Had the bond been issued today, the yield would have been around 1.7%, he said. This means that the effects of "geopolitics, geostrategy, inflation, supply chains and COVID" impact yield and interest rate trends, he added.
Marić said the government would continue to manage the public debt transparently and responsibly.
Speaking of the upcoming international bond issue, he said "we will try to find the best moment" to do it, the goal being to" reschedule existing bonds under more favourable terms than they are now."
Marić said the rise in reference interest rates was not surprising after many years of historically low rates, even negative ones. Croatia issued some of its securities on he domestic market with a negative yield, he added.
We all knew the period of historically low interest rates and big monetary relaxations could result in inflationary pressures, which coincided with COVID and supply disruptions, he said. The period ahead demands caution as well as rational thinking and action on inflation and interest rate growth, he added.
184,000 taxpayers reported foreign-earned income in 2020
Speaking of the Tax Administration's call on citizens to report their foreign-earned income, the minister said bilateral and multilateral agreements made sure that income was not taxed more than once.

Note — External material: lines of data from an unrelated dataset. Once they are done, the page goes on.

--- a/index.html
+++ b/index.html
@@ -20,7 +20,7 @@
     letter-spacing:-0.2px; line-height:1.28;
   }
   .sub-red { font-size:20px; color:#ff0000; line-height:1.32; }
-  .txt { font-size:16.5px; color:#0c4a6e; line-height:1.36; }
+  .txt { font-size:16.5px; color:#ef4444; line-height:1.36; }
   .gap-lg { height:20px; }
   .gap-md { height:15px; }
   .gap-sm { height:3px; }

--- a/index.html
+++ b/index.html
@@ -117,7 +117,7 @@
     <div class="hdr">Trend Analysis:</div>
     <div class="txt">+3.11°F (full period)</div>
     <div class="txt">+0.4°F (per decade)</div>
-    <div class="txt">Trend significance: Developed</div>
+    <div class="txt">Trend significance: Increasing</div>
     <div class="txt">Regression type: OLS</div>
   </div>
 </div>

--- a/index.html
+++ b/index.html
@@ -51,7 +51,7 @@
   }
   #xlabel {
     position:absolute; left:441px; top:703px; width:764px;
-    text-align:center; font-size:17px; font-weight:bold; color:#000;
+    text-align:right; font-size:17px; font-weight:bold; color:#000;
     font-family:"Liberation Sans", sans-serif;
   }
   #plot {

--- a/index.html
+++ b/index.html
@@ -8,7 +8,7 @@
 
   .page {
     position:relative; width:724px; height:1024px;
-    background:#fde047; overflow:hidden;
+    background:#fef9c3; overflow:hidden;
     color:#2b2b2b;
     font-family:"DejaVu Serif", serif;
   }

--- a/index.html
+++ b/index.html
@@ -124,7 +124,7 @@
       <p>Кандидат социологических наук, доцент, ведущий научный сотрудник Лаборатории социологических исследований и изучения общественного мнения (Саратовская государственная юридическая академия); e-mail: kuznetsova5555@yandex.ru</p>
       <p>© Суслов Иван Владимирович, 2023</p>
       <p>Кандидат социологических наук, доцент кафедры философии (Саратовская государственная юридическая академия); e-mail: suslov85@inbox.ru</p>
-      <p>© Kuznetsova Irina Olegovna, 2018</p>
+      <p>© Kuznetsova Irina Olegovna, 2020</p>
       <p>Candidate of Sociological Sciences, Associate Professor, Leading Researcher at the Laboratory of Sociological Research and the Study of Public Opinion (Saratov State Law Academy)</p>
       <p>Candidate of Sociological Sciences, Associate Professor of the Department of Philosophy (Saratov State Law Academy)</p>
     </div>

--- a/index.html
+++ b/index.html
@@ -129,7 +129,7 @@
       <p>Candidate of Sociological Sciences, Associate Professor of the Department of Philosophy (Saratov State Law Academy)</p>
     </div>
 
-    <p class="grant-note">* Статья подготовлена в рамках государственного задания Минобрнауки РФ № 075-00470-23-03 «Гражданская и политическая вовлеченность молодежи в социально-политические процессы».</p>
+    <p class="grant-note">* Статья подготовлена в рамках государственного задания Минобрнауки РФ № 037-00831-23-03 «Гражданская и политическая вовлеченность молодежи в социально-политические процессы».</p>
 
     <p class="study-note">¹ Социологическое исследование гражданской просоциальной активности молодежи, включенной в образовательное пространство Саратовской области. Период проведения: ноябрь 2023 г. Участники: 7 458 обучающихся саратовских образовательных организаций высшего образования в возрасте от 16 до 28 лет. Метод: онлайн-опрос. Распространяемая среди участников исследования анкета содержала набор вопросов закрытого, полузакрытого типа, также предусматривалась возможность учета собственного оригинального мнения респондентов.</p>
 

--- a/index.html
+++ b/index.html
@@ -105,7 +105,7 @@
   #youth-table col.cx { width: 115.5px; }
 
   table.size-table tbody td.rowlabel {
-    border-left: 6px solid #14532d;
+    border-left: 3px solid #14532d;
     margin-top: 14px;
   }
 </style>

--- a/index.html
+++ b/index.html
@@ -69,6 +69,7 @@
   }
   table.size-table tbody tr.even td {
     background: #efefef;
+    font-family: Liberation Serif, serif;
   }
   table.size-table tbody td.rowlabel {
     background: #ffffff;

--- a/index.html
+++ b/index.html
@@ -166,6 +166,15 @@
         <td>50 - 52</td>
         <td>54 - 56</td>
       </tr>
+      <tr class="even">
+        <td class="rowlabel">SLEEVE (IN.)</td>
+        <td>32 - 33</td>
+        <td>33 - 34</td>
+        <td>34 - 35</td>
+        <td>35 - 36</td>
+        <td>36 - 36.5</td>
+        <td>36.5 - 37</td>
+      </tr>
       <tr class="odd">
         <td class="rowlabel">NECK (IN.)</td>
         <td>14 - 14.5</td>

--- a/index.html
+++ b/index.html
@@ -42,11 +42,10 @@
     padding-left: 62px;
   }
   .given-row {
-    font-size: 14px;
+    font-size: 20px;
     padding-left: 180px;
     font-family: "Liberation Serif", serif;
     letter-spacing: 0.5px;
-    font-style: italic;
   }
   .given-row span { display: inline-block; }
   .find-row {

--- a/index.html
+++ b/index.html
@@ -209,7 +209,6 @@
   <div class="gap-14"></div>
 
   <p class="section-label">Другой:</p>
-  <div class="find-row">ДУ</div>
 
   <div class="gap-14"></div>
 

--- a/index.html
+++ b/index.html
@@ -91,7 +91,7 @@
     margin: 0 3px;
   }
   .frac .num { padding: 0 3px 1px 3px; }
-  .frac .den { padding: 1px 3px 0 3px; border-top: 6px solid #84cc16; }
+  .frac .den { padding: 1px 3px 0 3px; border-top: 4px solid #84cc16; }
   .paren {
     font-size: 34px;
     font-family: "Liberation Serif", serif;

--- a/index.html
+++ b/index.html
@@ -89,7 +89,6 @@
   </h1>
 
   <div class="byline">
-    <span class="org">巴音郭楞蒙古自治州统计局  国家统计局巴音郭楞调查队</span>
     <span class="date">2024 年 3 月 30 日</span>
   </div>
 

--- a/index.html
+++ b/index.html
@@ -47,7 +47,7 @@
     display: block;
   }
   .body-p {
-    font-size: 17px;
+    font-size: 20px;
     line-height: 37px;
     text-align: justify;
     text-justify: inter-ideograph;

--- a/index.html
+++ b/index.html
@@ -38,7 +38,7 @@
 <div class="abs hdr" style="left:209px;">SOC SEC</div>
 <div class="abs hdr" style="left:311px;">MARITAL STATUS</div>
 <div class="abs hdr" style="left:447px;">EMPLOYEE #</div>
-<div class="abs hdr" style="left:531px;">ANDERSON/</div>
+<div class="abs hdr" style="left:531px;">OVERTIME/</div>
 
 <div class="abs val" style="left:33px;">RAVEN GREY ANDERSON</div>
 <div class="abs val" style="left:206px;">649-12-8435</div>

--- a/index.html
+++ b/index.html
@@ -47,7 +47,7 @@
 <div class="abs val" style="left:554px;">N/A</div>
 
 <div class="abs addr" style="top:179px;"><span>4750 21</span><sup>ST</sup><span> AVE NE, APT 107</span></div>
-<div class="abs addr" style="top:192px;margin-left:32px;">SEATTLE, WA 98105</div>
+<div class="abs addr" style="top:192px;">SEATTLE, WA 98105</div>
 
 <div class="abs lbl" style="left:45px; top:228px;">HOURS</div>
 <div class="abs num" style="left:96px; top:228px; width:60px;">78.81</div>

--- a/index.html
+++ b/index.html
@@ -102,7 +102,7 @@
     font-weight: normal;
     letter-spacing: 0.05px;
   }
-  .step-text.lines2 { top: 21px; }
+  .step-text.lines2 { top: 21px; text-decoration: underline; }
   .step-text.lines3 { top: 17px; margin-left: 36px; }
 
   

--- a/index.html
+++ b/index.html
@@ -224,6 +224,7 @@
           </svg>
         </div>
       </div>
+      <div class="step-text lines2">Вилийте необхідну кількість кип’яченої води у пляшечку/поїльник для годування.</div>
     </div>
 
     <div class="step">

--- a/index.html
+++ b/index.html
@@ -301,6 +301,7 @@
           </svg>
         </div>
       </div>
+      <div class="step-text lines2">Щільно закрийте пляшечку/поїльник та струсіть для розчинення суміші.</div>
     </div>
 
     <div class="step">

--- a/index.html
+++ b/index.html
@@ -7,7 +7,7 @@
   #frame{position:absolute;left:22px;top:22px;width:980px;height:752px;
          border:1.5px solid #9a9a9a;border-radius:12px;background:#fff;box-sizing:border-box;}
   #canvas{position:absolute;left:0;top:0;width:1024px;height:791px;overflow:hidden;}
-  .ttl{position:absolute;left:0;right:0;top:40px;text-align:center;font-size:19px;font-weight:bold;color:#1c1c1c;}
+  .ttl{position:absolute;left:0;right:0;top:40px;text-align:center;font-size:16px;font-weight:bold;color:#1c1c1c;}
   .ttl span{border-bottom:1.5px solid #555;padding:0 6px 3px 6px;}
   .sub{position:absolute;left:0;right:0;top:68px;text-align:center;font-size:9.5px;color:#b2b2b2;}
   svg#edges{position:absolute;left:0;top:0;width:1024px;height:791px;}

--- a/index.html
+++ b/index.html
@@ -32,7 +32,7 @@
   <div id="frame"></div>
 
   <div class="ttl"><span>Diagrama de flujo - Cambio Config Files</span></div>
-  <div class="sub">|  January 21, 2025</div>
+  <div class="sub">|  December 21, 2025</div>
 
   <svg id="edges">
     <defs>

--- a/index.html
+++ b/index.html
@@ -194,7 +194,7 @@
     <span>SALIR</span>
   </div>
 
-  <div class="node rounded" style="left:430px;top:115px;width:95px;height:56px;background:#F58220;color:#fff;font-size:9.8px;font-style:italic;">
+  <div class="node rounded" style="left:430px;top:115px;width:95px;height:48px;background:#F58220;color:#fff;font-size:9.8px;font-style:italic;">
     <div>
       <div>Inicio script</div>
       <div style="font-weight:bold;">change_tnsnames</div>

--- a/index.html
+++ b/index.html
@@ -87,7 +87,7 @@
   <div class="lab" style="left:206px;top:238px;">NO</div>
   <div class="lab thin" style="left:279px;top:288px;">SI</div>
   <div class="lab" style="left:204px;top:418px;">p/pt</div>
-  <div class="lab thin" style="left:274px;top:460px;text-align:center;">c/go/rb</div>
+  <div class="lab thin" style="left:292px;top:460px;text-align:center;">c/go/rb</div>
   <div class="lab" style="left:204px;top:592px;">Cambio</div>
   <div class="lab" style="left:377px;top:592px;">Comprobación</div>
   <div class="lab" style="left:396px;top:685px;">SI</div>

Croatia has signed 66 double taxation avoidance agreements, as a member of the EU it has arrangements will all other member states and participates in many OECD initiatives, Marić said, adding that Croatia has a "very good arrangement" with the US until a double taxation avoidance agreement is signed.
Based on all that, the Tax Administration regularly exchanges data, the minister said, adding that 184,000 Croatian taxpayers generated income abroad in 2020, including 131,000 who reported a total income of HRK 7 billion.
For 95,000 of those taxpayers, the income came from pensions, including German pensions in the case of 48,000 persons, Marić said, adding that under the agreement with Germany those pensions are exempt from taxation and will not be taxed in Croatia.
Marić said there was a certain discrepancy between what was reported and what the tax authorities obtained via the exchange of data.
If foreign inome is reported, that does not necessarily mean that it will be taxed, but it must be recorded because of the many entitlements Croatian taxpayers have, such as health or social insurance, he added.
If some back taxes have to be paid, a certain interest is calculated under Croatian, EU and international laws, Marić said, adding that is somebody deliberately failed to report their income, they would be penalised.
He said the Tax Administration called on taxpayers in December to report their foreign income in order to avoid paying interest or being penalised.